Medical Content Specialist

Description

• Perform thorough medical review and approval of promotional and non ‑ promotional materials in Veeva Vault, ensuring alignment with:
• ZP-GSK medical and compliance standards
• Relevant Thai laws and regulations
• PReMA Code of Practice
• Provide clear, evidence ‑ based medical input and sign ‑ off on scientific and clinical claims, references, and risk ‑ benefit statements.
• Lead and deliver cross ‑ functional training on content approval processes, regulatory requirements, and ZP-GSK approval codes to commercial, marketing, and medical teams.
• Support development and maintenance of review checklists, templates, SOPs and guidance documents for content approval.
• Conduct management monitoring activities and maintain accurate records of review decisions.
• Track, escalate and follow up on corrective and preventive actions (CAPA) for material issues under the supervision of Medical Governance/CMD.
• Contribute to continuous improvement initiatives for the content approval process and systems (e.g., Veeva Vault configuration needs, workflow optimizations).

Qualifications

• Degree in a bioscience discipline or Pharmacy.
• Fluent English: able to read, write, speak and understand English.

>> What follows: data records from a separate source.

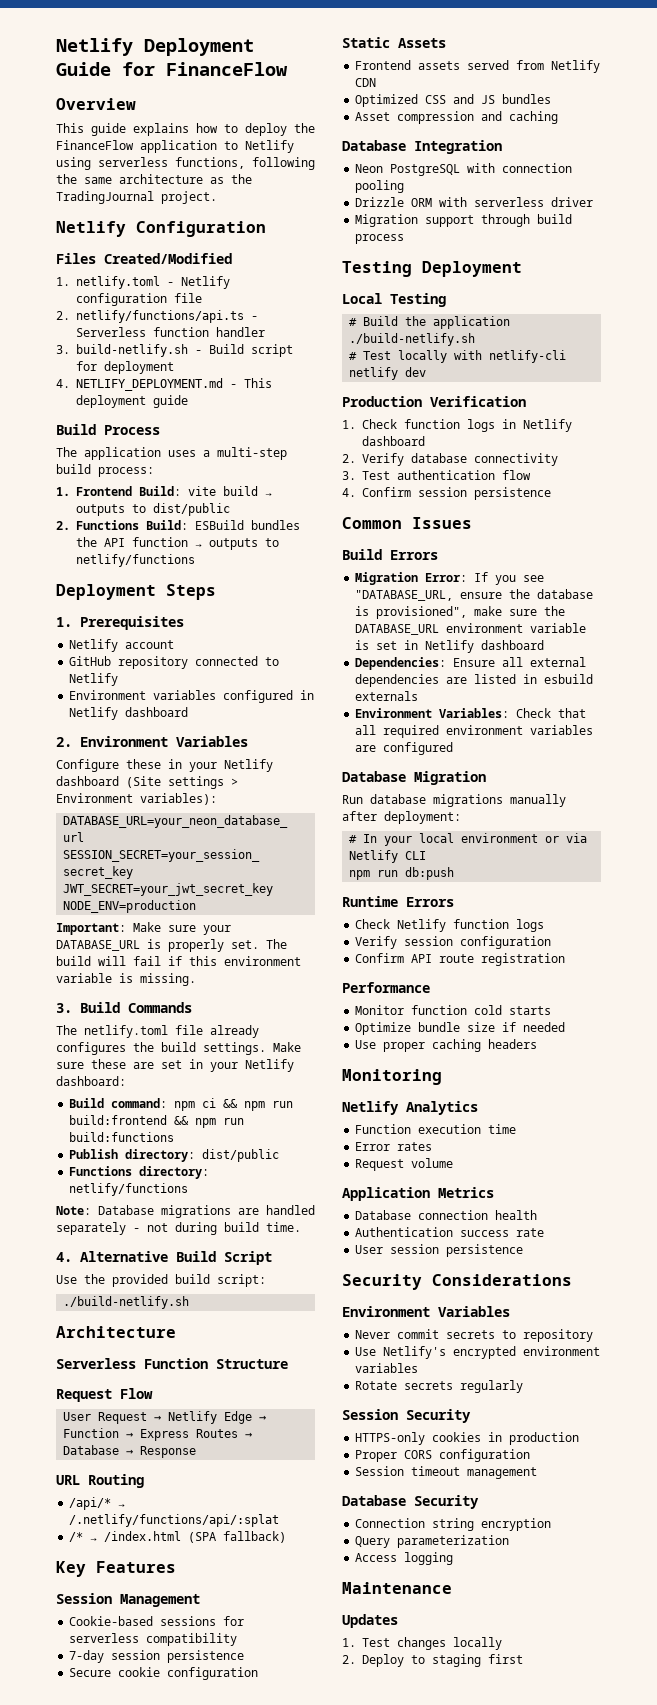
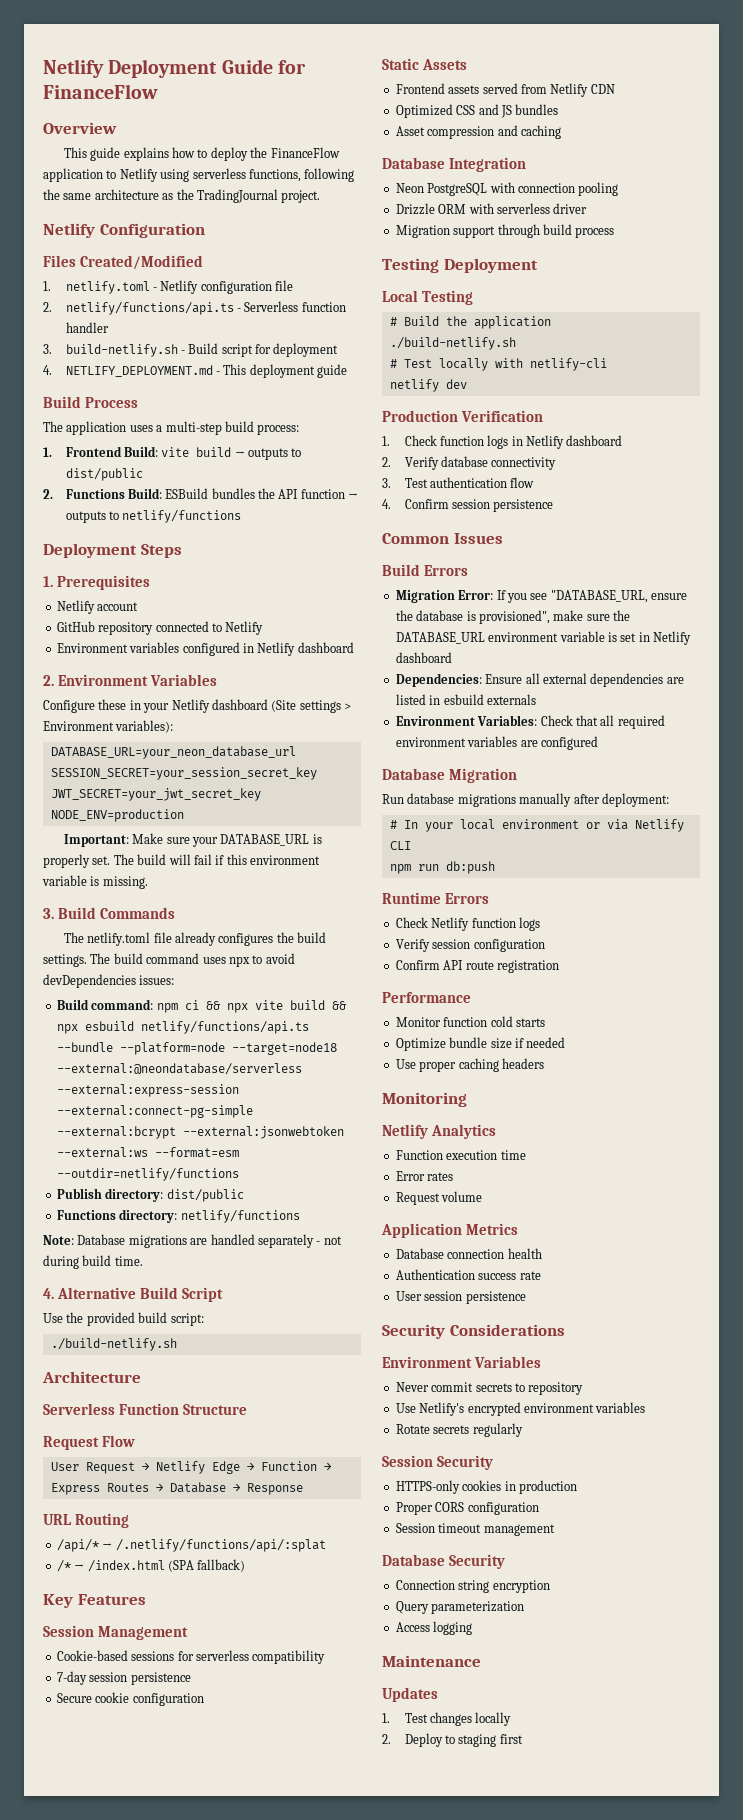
- Make sure these are set in your Netlify dashboard:
+ The build command uses npx to avoid devDependencies issues:
- Build command: npm ci && npm run build:frontend && npm run build:functions
+ Build command: npm ci && npx vite build && npx esbuild netlify/functions/api.ts --bundle --platform=node --target=node18 --external:@neondatabase/serverless --external:express-session --external:connect-pg-simple --external:bcrypt --external:jsonwebtoken --external:ws --format=esm --outdir=netlify/functions

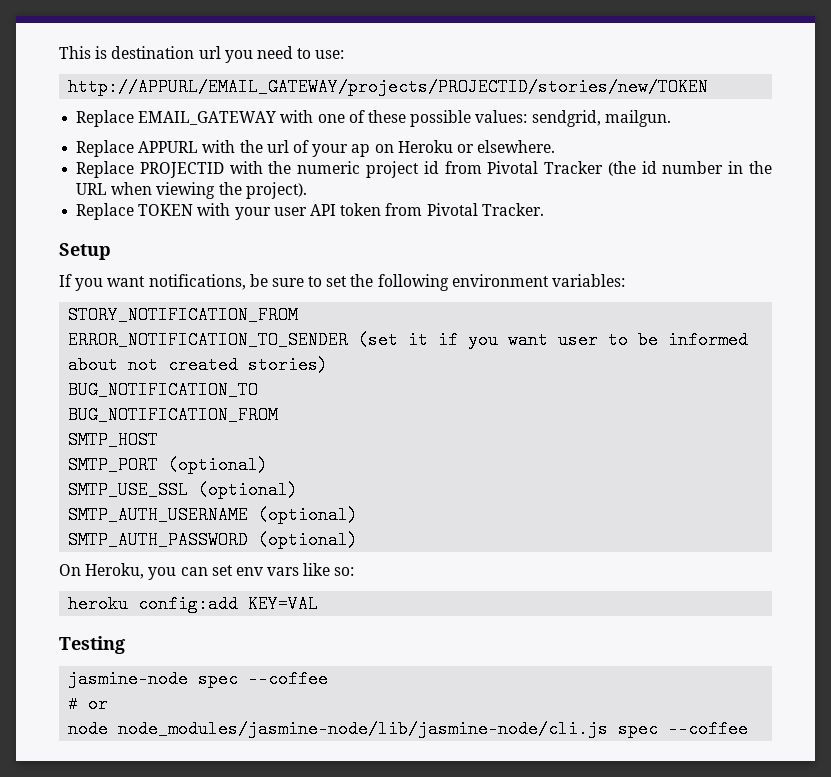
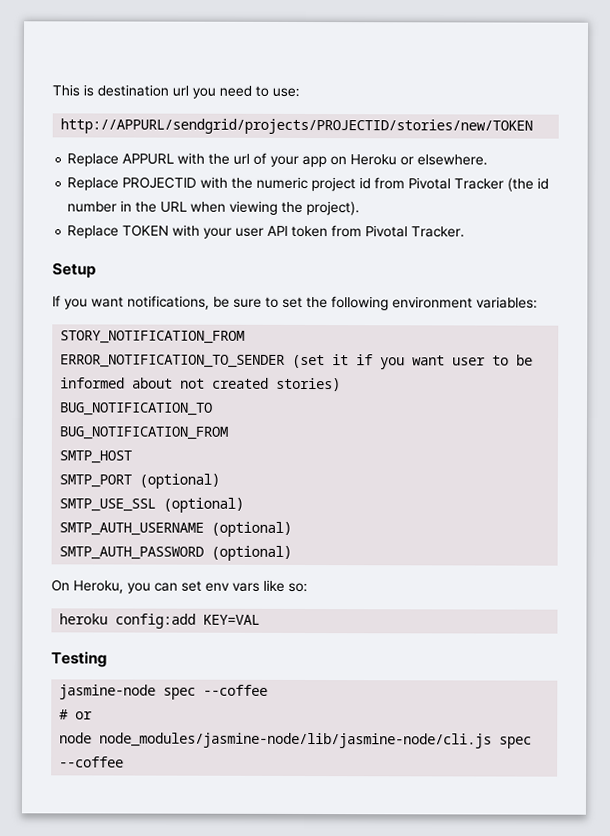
- http://APPURL/EMAIL_GATEWAY/projects/PROJECTID/stories/new/TOKEN
- Replace EMAIL_GATEWAY with one of these possible values: sendgrid, mailgun.
+ http://APPURL/sendgrid/projects/PROJECTID/stories/new/TOKEN
- Replace APPURL with the url of your ap on Heroku or elsewhere.
+ Replace APPURL with the url of your app on Heroku or elsewhere.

Able to interpret nuanced clinical and regulatory context in conversations and presentations.
• Strong medical knowledge of basic sciences and therapeutic areas including infectious disease, respiratory medicine and vaccine ‑ preventable illnesses.
• Excellent collaboration and communication skills; able to work effectively across multiple functions.
• Highly resilient with demonstrated learning agility and ability to manage competing priorities.